Dissenting members of Higgs’s Progressive Conservatives voted with the opposition in mid-June to pass a motion asking Lamrock’s office to review the changes to Policy 713. The result was Tuesday’s report, in which Lamrock says the policy changes effectively veto a child’s decision on what pronouns or names they can use in school until they are 16. The revisions, he says, have left the Department of Education, teachers and administrators legally vulnerable.
Higgs hasn’t responded to the report yet, but thus far he has weathered all political opposition due to the fact that the public largely supports him. An attempt to force a leadership review as a first step towards his removal hilariously fizzled—as it turns out, asking the public to punish a politician for insisting that they have a right to know what their children are up to while in the care of government employees isn’t the winning proposition LGBT activists want us to believe it is. Much of their agenda only appears popular because the press backs them and politicians either embrace it (progressives) or kowtow (conservatives).
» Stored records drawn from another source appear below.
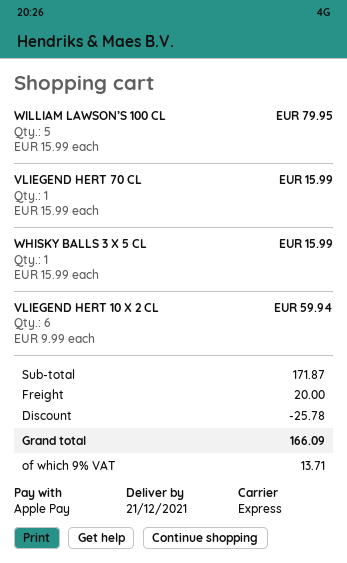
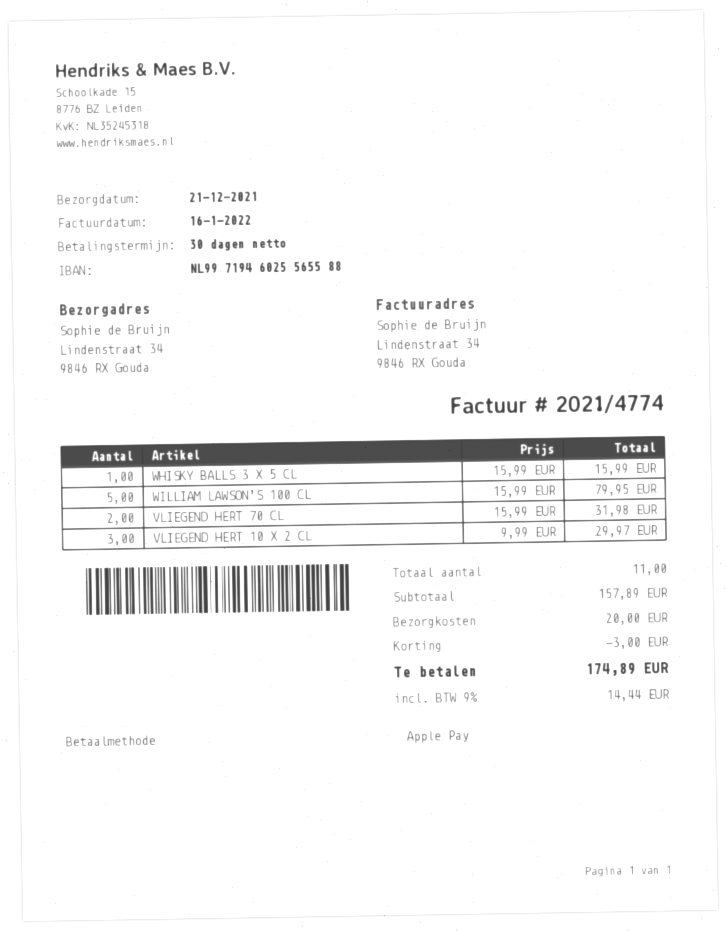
VLIEGEND HERT 70 CL: 1 x 15.99 = 15.99 -> 2 x 15.99 = 31.98
VLIEGEND HERT 10 X 2 CL: 6 x 9.99 = 59.94 -> 3 x 9.99 = 29.97
subtotal: 171.87 -> 157.89
discount: 25.78 -> 3.00
tax: 9% = 13.71 -> 9% = 14.44
total: 166.09 -> 174.89

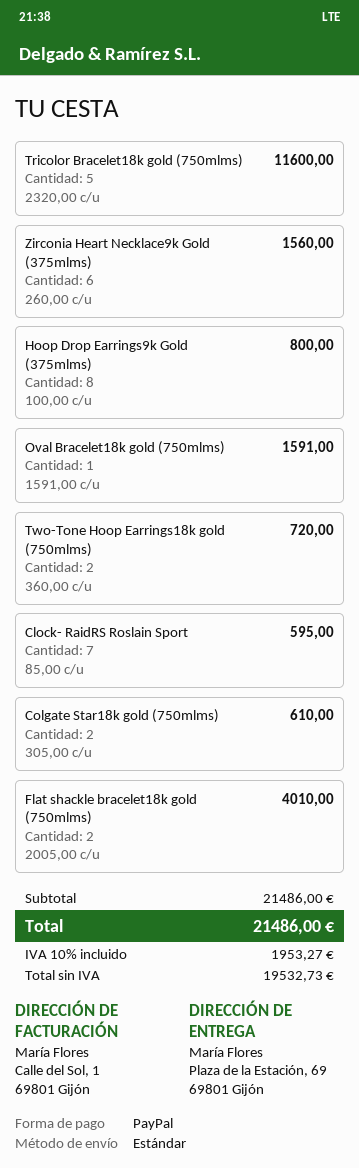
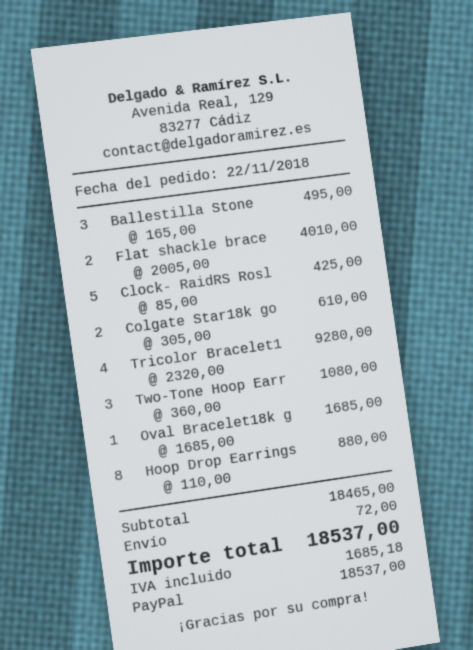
Tricolor Bracelet18k gold (750mlms): 5 x 2320.00 = 11600.00 -> 4 x 2320.00 = 9280.00
Zirconia Heart Necklace9k Gold (375mlms): 6 x 260.00 = 1560.00 -> none
Hoop Drop Earrings9k Gold (375mlms): 8 x 100.00 = 800.00 -> 8 x 110.00 = 880.00
Oval Bracelet18k gold (750mlms): 1 x 1591.00 = 1591.00 -> 1 x 1685.00 = 1685.00
Two-Tone Hoop Earrings18k gold (750mlms): 2 x 360.00 = 720.00 -> 3 x 360.00 = 1080.00
Clock- RaidRS Roslain Sport: 7 x 85.00 = 595.00 -> 5 x 85.00 = 425.00
Ballestilla Stone: none -> 3 x 165.00 = 495.00
subtotal: 21486.00 -> 18465.00
shipping: none -> 72.00
tax: 1953.27 -> 1685.18
total: 21486.00 -> 18537.00

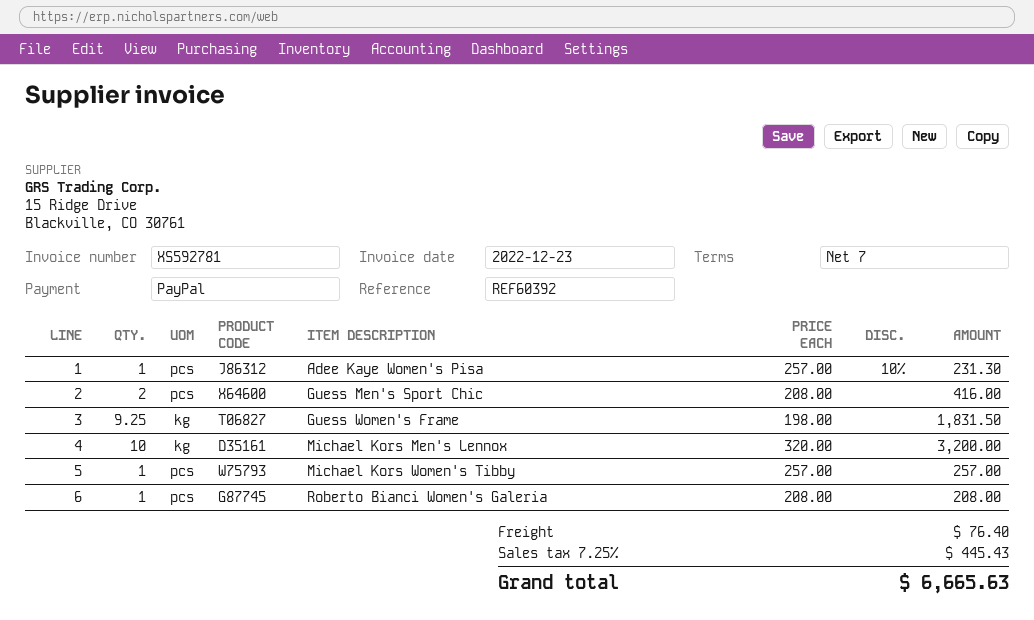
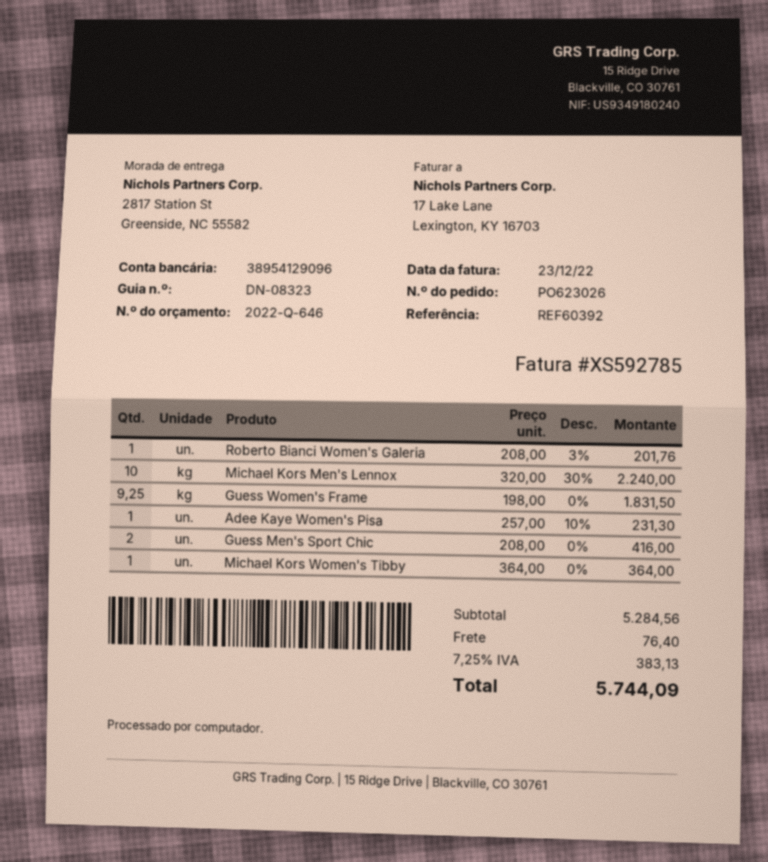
invoice number: XS592781 -> XS592785
Michael Kors Men's Lennox: 10 x 320.00 = 3200.00 -> 10 x 320.00 - 30% = 2240.00
Michael Kors Women's Tibby: 1 x 257.00 = 257.00 -> 1 x 364.00 = 364.00
Roberto Bianci Women's Galeria: 1 x 208.00 = 208.00 -> 1 x 208.00 - 3% = 201.76
tax: 7.25% = 445.43 -> 7.25% = 383.13
total: 6665.63 -> 5744.09

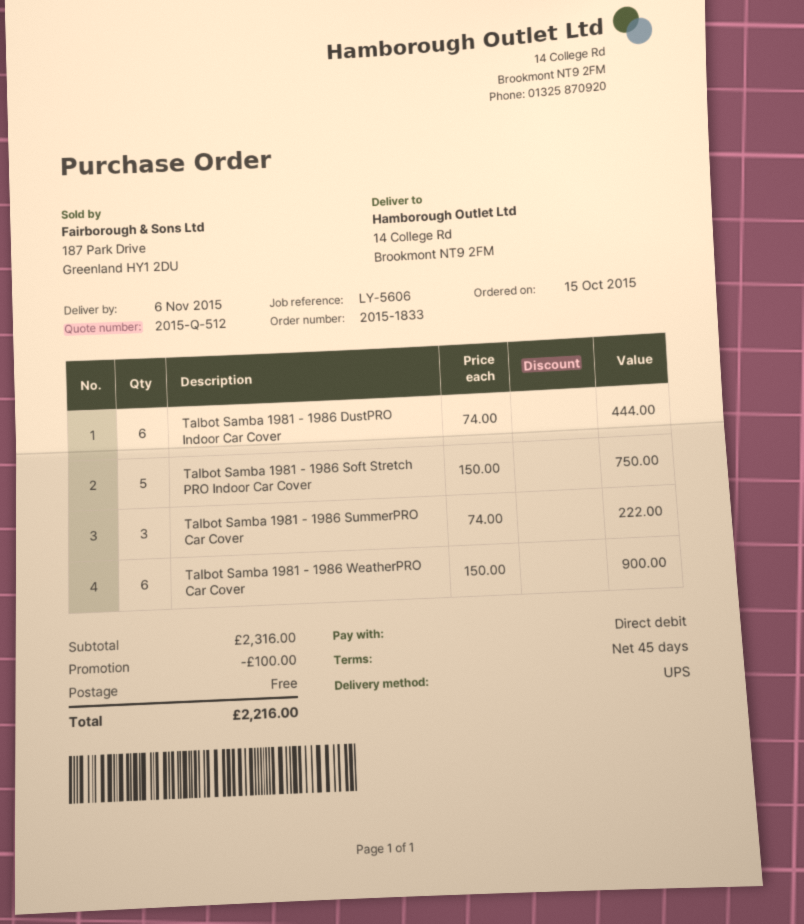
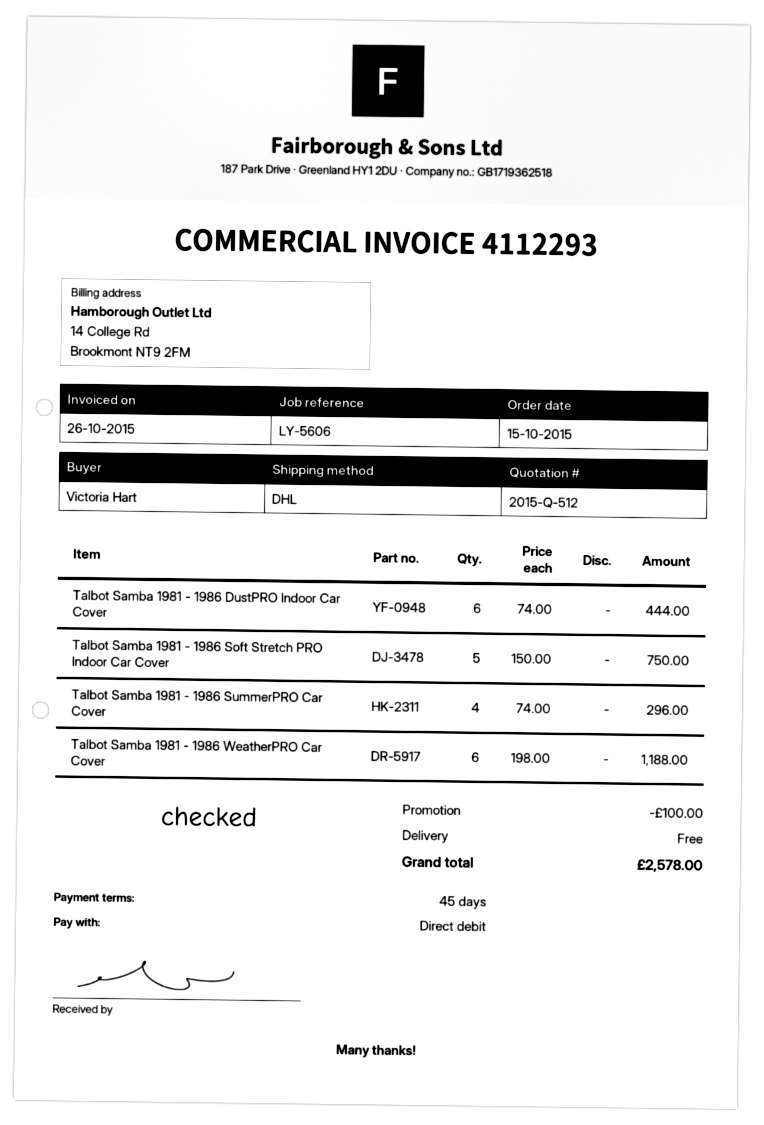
shipping method: UPS -> DHL
Talbot Samba 1981 - 1986 SummerPRO Car Cover: 3 x 74.00 = 222.00 -> 4 x 74.00 = 296.00
Talbot Samba 1981 - 1986 WeatherPRO Car Cover: 6 x 150.00 = 900.00 -> 6 x 198.00 = 1188.00
total: 2216.00 -> 2578.00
LGBT activists realize that Higgs has called their bluff and is willing to take his policy to the voters. And so they are doing what progressives always do—insisting that their agenda is, in fact, a non-negotiable matter of human rights. Canada’s Charter of Rights and Freedoms has been used as a blank check by progressives for decades now, and it is an incredibly effective tactic. If Higgs cannot be convinced that his policy is unpopular, the logic goes, then he will have to be convinced that it is illegal, instead.
Lamrock firmly rejects the idea of the parental right to be involved in the lives of their children, stating that the issue of new names and pronouns should actually be the responsibility of school principals, psychologists, and teachers and that any “oncpet of parental rights which starts and stops with asserting that parents should have unlimited control over the child is an analysis too limited to stand.”
Of course, that is not what Higgs has said, and it is not what the amendment says. Lamrock is straw-manning the policy to make it easier to condemn. Later in the report, he reiterates: “The parent does not have an absolute right to control a child.” That, too, is an intentional straw man. Predictably, Liberal leader Susan Holt leapt to embrace the recommendations of her former Liberal colleague, as did Green leader David Coon and LGBTQ leader Gail Costello of Pride in Education. “I think it’s time for the premier to take a step back, trust his own employees, trust Kelly Lamrock, trust the professionals, and this is a chance to back away and do what’s best for kids,” Costello said.
Notice who she didn’t mention? That’s right. Parents. Higgs has placed his trust in parents, and polls show that parents are returning that trust. In the face of LGBT backlash—and there will be plenty more to come—I hope he holds strong. Activists on both sides of this debate are watching New Brunswick right now.